Education Reform and Technology

Bill Gates just posted a useful discussion based upon the book Liberating Learning by Terry Moe and John Chubb:

(…) It says that since the National Commission on Excellence in Education published the landmark report A Nation at Risk in 1983, there have been a lot of efforts to reform education, but steps that would have created major change have been blocked.

Specifically, things like teacher measurement, pay for performance, teacher choice, charter schools, and vouchers have only been tried in very limited ways.

(…) Another phenomenon is charter schools that offer over half of their courses online: 26 of the 40 states that allow charters have these schools. Four states – Arizona, California, Ohio, and Pennsylvania – have over 10,000 students in such schools.

The book talks about two Dayton, Ohio, cyber charters and an early Pennsylvania charter called PACyber. When these schools started in the 1990s, they were true pioneers, and the curriculum and software were not very good. The description of how these schools work today is very compelling.

A key question the book explores is whether the use of technology in education will be blocked in a way that will keep educators from starting up the necessary learning curve.
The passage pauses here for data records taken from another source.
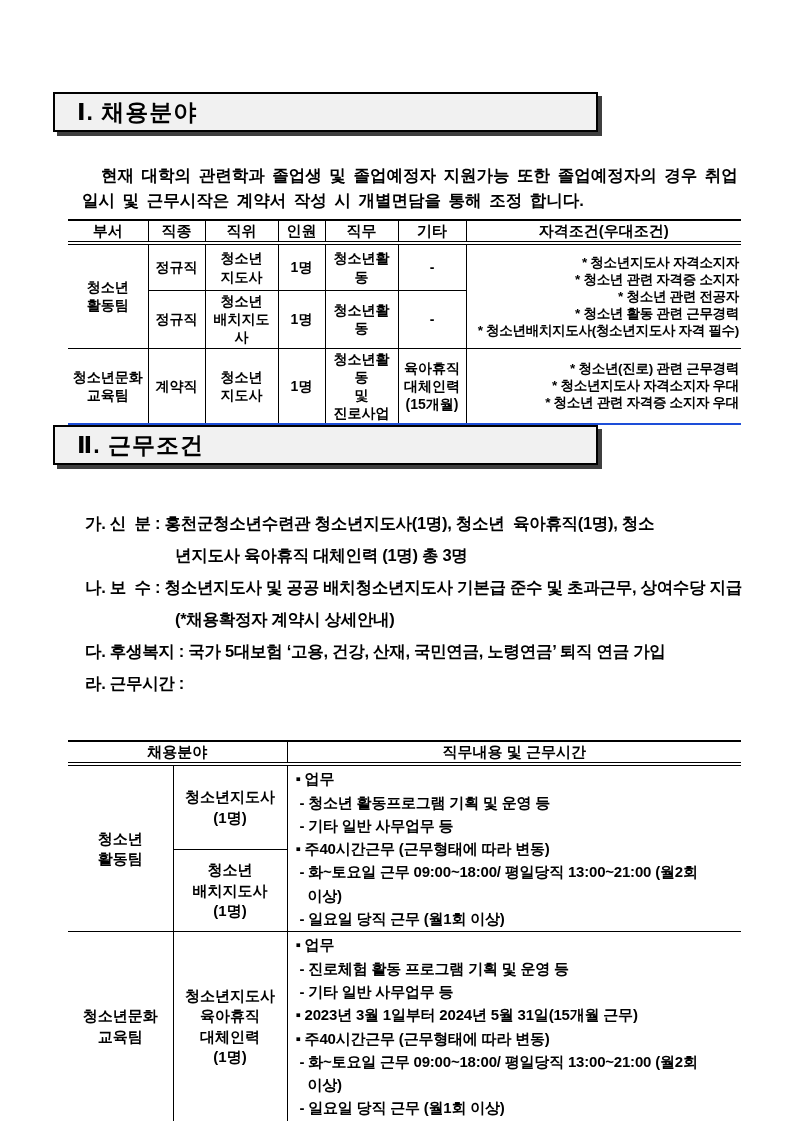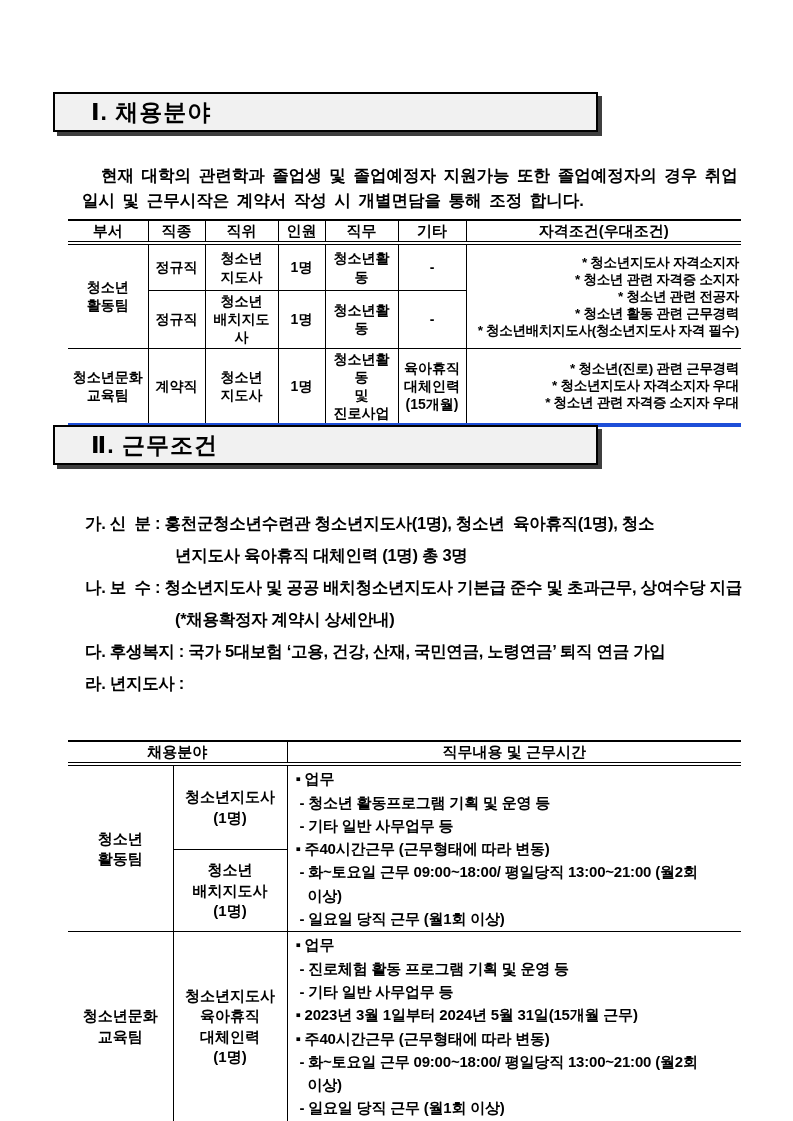"Ⅰ. 채용분야" .secbox .sectitle { padding-left: 36px -> 22px }
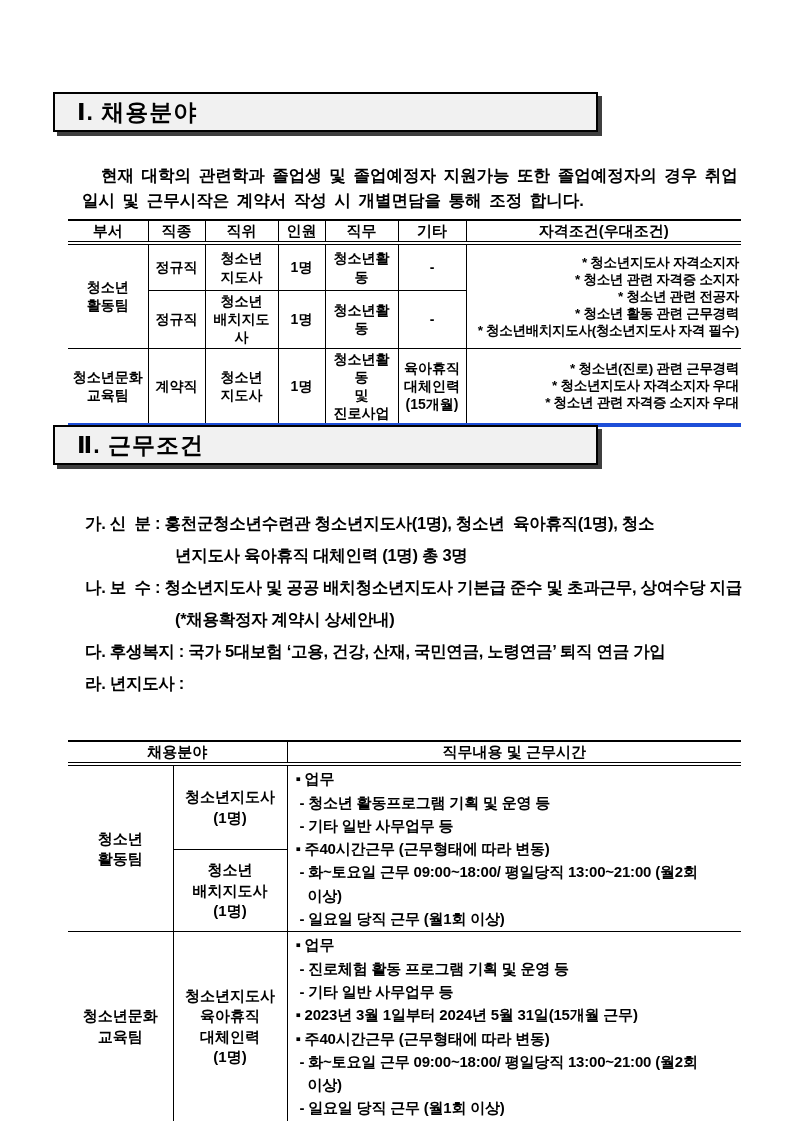"부서" table.doc-table { border-bottom: 4px solid #1d4ed8 -> 2px solid #1d4ed8 }
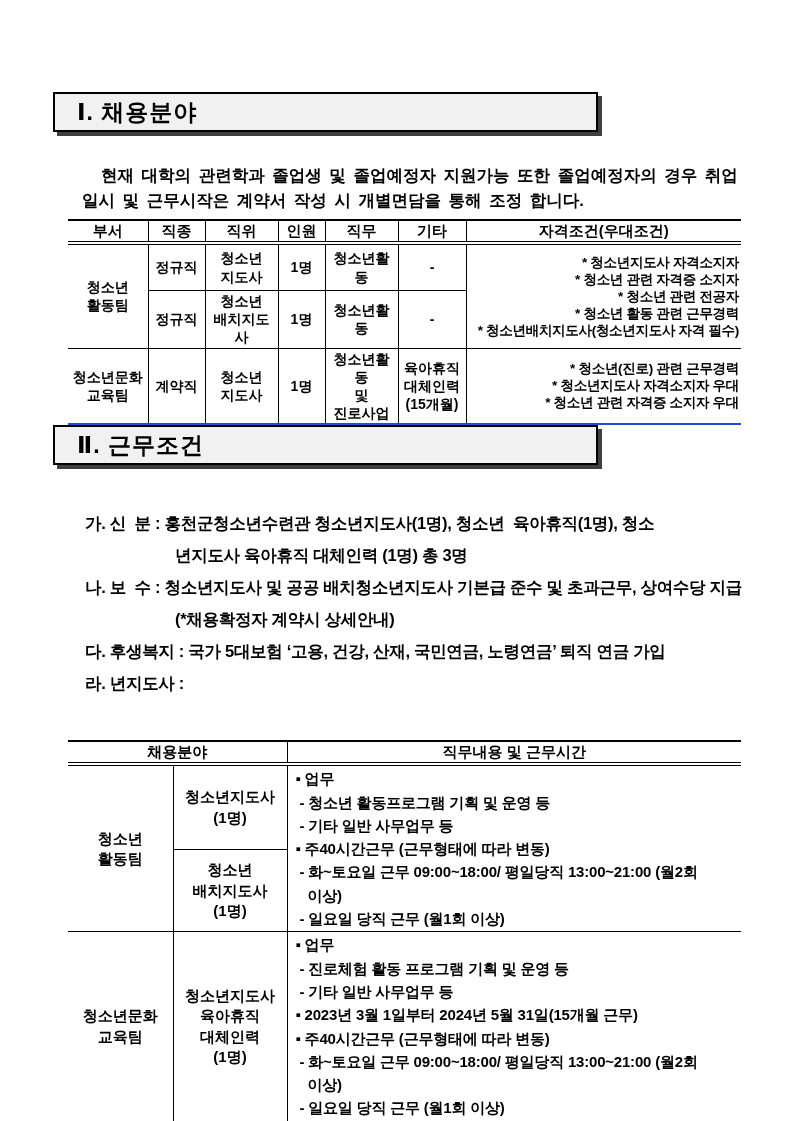"라. 년지도사 :" div.cond-line { text: 년지도사 -> 근무시간 }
The authors have seen a lot of attempts at reform blocked or diluted so they don’t have any impact. They are articulate about how powerful the status quo is in our political system and how someone pushing for change can be stopped in many ways. They give examples of tactics unions use to block experimentation and hold things back. The book offers charts showing that virtual schools, cyber charters, and rich data systems are less developed in the more unionized states. I agree with the authors about how tough it is to change the status quo, but the challenge is not just the unions.